Transplantation of induced pluripotent stem cell (iPSC)-derived retinal organoids into retinal disease animal models has yielded promising results, and several clinical trials on iPSC-derived retinal pigment epithelial cell transplantation have confirmed its safety. In this study, we performed allogeneic iPSC-derived retinal organoid sheet transplantation in two subjects with advanced retinitis pigmentosa (jRCTa050200027). The primary endpoint was the survival and safety of the transplanted retinal organoid sheets in the first year post-transplantation. The secondary endpoints were the safety of the transplantation procedure and visual function evaluation. The grafts survived in a stable condition for 2 years, and the retinal thickness increased at the transplant site without serious adverse events in both subjects. Changes in visual function were less progressive than those of the untreated eye during the follow-up. Allogeneic iPSC-derived retinal organoid sheet transplantation is a potential therapeutic approach, and the treatment's safety and efficacy for visual function should be investigated further.

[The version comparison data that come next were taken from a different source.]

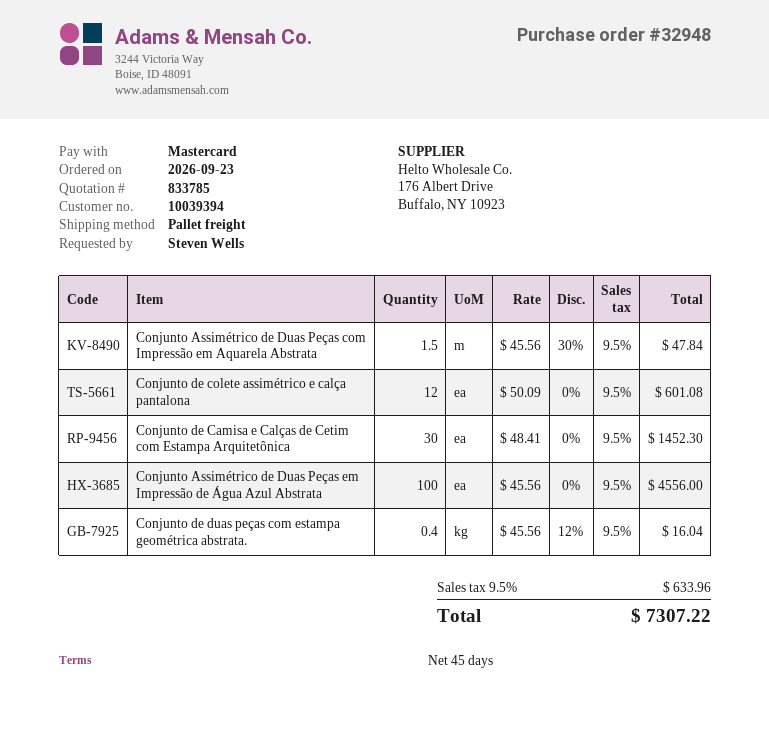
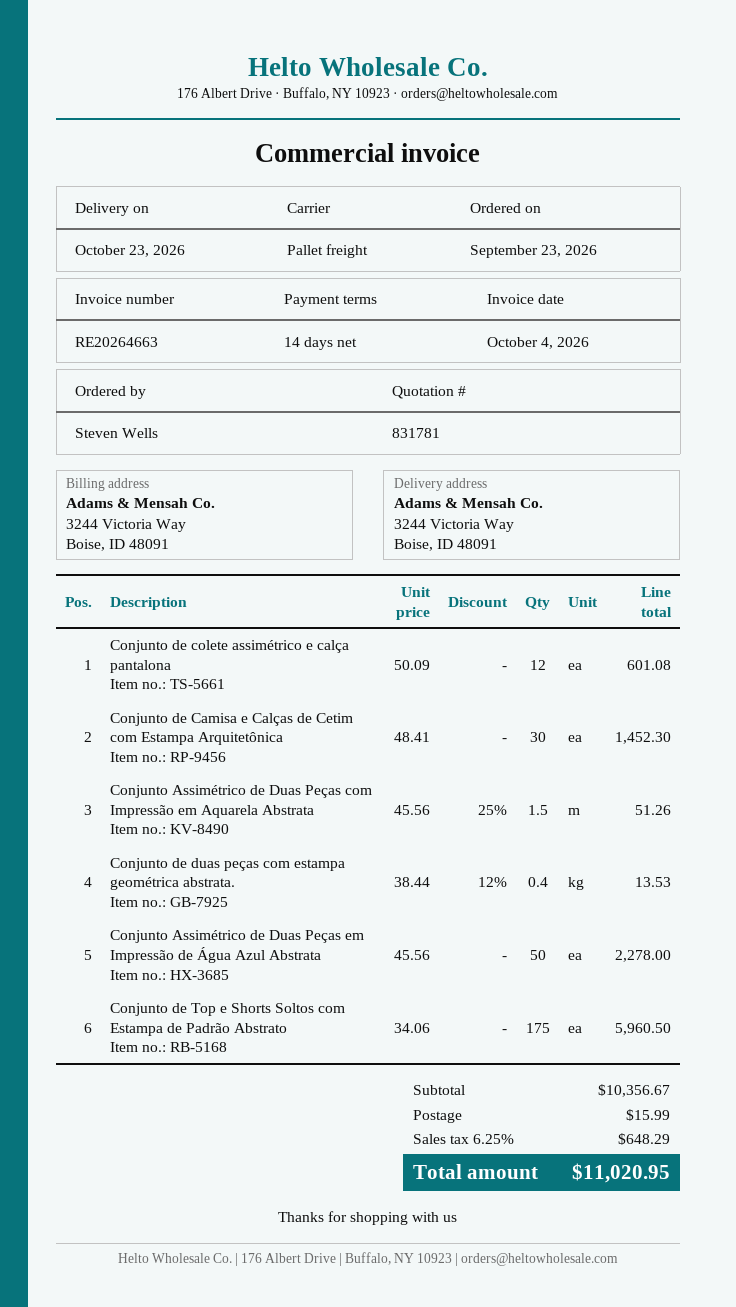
quote number: 833785 -> 831781
payment terms: 45 days -> 14 days
Conjunto Assimétrico de Duas Peças com Impressão em Aquarela Abstrata: 1.5 x 45.56 - 30% = 47.84 -> 1.5 x 45.56 - 25% = 51.26
Conjunto Assimétrico de Duas Peças em Impressão de Água Azul Abstrata: 100 x 45.56 = 4556.00 -> 50 x 45.56 = 2278.00
Conjunto de duas peças com estampa geométrica abstrata.: 0.4 x 45.56 - 12% = 16.04 -> 0.4 x 38.44 - 12% = 13.53
Conjunto de Top e Shorts Soltos com Estampa de Padrão Abstrato: none -> 175 x 34.06 = 5960.50
shipping: none -> 15.99
tax: 9.5% = 633.96 -> 6.25% = 648.29
total: 7307.22 -> 11020.95

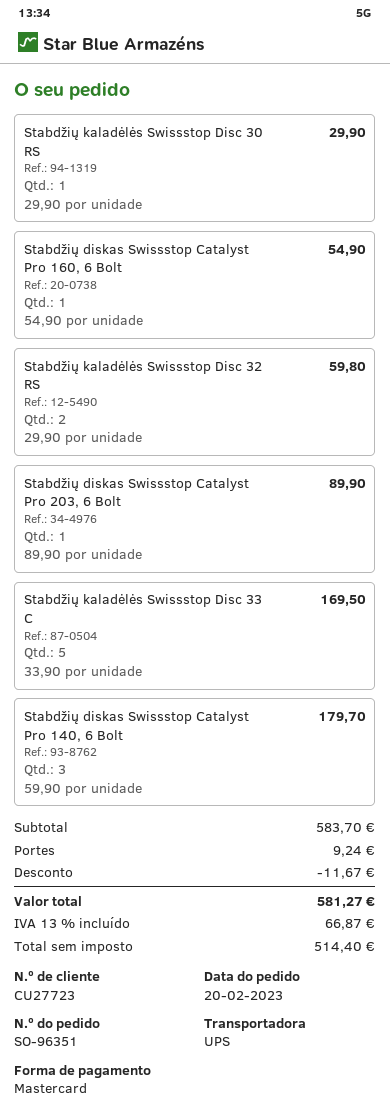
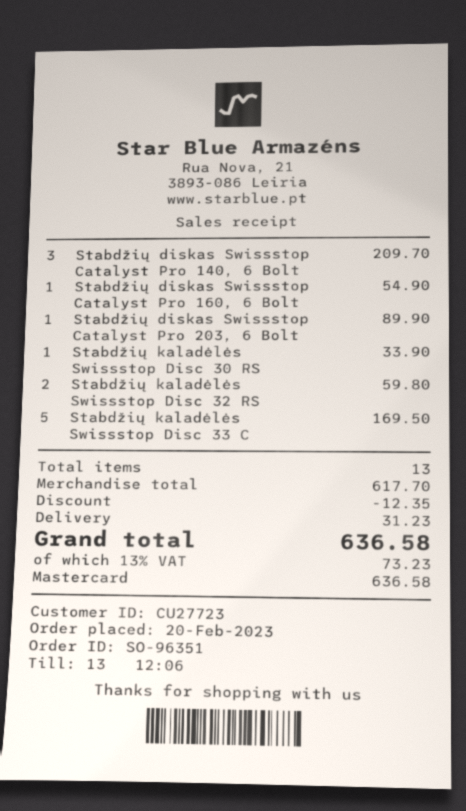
Stabdžių kaladėlės Swissstop Disc 30 RS: 1 for 29.90 -> 1 for 33.90
Stabdžių diskas Swissstop Catalyst Pro 140, 6 Bolt: 3 for 179.70 -> 3 for 209.70
subtotal: 583.70 -> 617.70
discount: 11.67 -> 12.35
shipping: 9.24 -> 31.23
tax: 13% = 66.87 -> 13% = 73.23
total: 581.27 -> 636.58

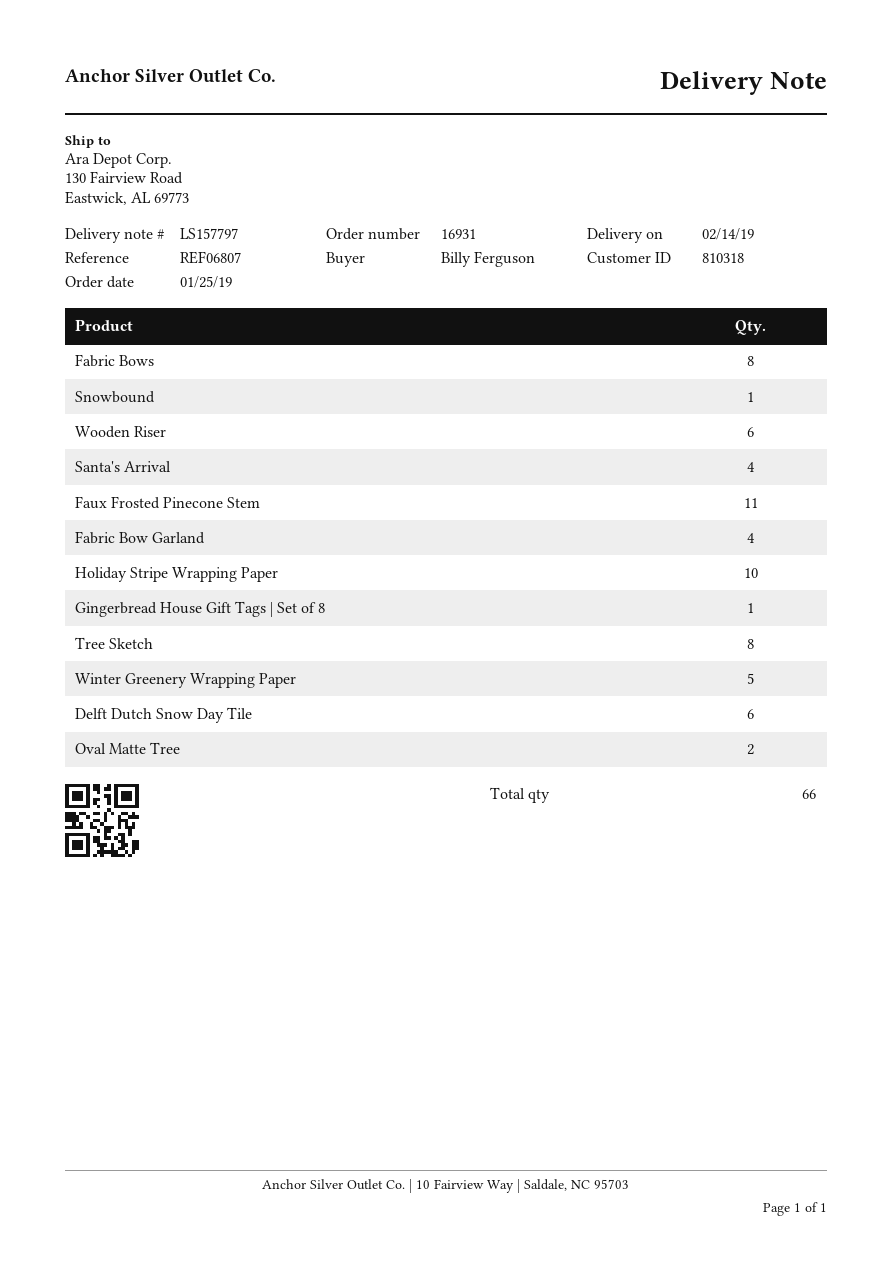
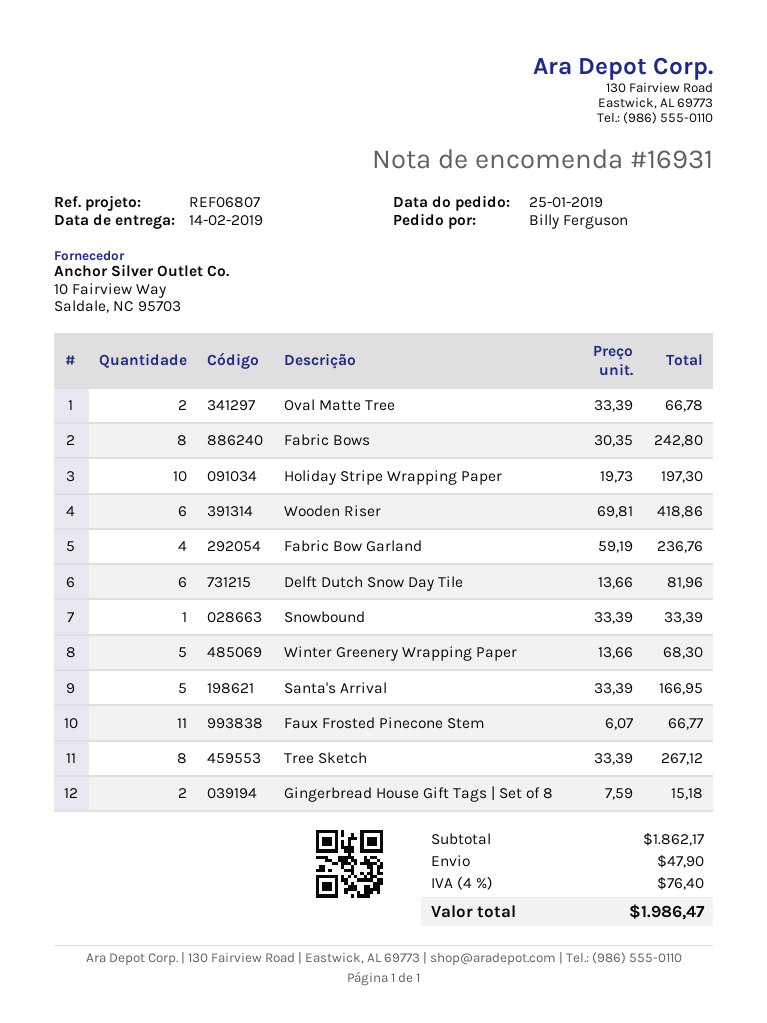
Santa's Arrival: 4 -> 5
Gingerbread House Gift Tags | Set of 8: 1 -> 2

将诱导多能干细胞（iPSC）来源的视网膜类器官移植到视网膜疾病动物模型中已取得了可喜的结果，并且多项关于iPSC来源的视网膜色素上皮细胞移植的临床试验已证实其安全性。在这项研究中，我们对两名患有晚期色素性视网膜炎的受试者进行了同种异体 iPSC 衍生的视网膜类器官片移植(jRCTa050200027)。主要终点是移植后第一年移植的视网膜类器官片的存活率和安全性。次要终点是移植手术的安全性和视功能评估。两名受试者的移植物在稳定状态下存活了 2 年，移植部位的视网膜厚度有所增加，没有发生严重的不良事件。在随访期间，与未治疗的眼睛相比，视功能的变化进展缓慢。同种异体 iPSC 来源的视网膜类器官片移植是一种潜在的治疗方法，该治疗的安全性和视功能的有效性应进一步研究。